• _RECORDS FOR THE TASK_
== Segment start ==
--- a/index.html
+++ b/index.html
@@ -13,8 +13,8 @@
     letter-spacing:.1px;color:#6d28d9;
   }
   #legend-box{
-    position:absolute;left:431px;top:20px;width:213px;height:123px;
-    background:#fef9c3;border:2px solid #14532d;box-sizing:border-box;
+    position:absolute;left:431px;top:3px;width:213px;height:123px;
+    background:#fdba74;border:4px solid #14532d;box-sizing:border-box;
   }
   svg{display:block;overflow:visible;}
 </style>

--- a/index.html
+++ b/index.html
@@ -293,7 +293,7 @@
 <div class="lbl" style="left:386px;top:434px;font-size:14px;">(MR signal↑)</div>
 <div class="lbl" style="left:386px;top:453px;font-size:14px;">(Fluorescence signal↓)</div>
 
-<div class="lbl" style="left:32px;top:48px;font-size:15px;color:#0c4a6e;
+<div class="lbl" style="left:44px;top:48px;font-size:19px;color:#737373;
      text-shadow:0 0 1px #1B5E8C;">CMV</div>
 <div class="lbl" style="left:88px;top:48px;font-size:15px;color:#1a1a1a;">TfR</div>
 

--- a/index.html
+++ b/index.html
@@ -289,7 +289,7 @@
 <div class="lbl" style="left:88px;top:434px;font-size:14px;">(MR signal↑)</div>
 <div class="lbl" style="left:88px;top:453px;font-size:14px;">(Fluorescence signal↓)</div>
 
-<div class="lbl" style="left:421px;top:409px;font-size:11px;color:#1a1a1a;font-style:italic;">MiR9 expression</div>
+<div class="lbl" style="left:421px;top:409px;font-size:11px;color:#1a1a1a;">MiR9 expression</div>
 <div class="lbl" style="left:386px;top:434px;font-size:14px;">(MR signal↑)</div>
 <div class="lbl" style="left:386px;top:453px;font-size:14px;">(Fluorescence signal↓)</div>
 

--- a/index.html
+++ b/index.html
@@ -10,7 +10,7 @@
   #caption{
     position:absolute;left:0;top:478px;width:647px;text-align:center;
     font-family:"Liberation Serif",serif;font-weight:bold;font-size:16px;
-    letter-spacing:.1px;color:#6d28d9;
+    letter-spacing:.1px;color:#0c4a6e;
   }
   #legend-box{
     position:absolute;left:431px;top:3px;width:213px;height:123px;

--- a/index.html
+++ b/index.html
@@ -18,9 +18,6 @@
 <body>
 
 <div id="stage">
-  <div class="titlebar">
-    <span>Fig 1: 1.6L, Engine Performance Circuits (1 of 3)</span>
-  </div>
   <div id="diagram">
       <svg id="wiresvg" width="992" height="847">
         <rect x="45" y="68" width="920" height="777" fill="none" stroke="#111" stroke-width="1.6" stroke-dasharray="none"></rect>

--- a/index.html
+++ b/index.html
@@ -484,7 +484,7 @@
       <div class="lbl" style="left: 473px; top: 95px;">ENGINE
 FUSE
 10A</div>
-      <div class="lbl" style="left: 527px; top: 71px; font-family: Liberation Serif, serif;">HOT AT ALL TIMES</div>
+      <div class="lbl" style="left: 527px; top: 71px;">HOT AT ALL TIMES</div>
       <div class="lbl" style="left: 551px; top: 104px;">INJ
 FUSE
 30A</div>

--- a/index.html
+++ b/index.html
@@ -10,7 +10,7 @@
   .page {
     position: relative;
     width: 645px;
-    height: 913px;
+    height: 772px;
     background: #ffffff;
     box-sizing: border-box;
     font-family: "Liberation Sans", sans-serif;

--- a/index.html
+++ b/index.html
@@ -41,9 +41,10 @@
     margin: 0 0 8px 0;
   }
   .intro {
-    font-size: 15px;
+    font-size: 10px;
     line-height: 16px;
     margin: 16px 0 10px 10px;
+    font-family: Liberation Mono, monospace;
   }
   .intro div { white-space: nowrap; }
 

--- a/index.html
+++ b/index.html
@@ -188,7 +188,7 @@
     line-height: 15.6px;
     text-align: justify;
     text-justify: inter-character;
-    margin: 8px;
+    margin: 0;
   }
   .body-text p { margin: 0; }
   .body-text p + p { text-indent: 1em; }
== Segment end ==
• _EXERCISE INSTRUCTIONS_
Read the entries above and find each line holding the word "align". Copy it out.

• _ANSWER TO THE PROBLEM_
     position:absolute;left:0;top:478px;width:647px;text-align:center;
     text-align: justify;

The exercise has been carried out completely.